=== Description of the task ===
Repeat exactly the lines of the listing from the line containing "<div> <span></span> <span>125" through its last line, and nothing beyond them.

=== Working data ===
^^^^
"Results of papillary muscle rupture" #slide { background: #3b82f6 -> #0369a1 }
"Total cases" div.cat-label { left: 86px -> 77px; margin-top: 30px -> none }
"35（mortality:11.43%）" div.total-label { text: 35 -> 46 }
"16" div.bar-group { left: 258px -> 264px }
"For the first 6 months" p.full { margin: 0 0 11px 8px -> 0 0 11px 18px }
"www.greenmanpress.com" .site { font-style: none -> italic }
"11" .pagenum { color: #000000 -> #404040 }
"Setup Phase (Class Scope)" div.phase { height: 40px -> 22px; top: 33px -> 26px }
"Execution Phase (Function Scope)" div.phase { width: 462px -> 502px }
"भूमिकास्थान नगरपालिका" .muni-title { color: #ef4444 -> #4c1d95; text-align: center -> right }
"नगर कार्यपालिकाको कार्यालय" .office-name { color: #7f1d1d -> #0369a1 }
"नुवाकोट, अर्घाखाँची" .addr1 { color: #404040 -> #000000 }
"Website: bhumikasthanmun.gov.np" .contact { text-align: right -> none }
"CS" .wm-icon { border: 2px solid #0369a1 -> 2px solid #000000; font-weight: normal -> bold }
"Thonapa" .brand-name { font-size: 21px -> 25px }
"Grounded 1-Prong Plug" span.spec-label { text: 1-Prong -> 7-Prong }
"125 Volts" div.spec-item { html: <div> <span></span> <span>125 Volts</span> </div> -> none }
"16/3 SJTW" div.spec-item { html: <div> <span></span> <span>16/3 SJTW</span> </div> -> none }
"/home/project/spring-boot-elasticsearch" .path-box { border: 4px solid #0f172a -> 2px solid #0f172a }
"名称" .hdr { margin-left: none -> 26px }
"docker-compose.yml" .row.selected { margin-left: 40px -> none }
^^^^
=== Completed task ===
"125 Volts" div.spec-item { html: <div> <span></span> <span>125 Volts</span> </div> -> none }
"16/3 SJTW" div.spec-item { html: <div> <span></span> <span>16/3 SJTW</span> </div> -> none }
"/home/project/spring-boot-elasticsearch" .path-box { border: 4px solid #0f172a -> 2px solid #0f172a }
"名称" .hdr { margin-left: none -> 26px }
"docker-compose.yml" .row.selected { margin-left: 40px -> none }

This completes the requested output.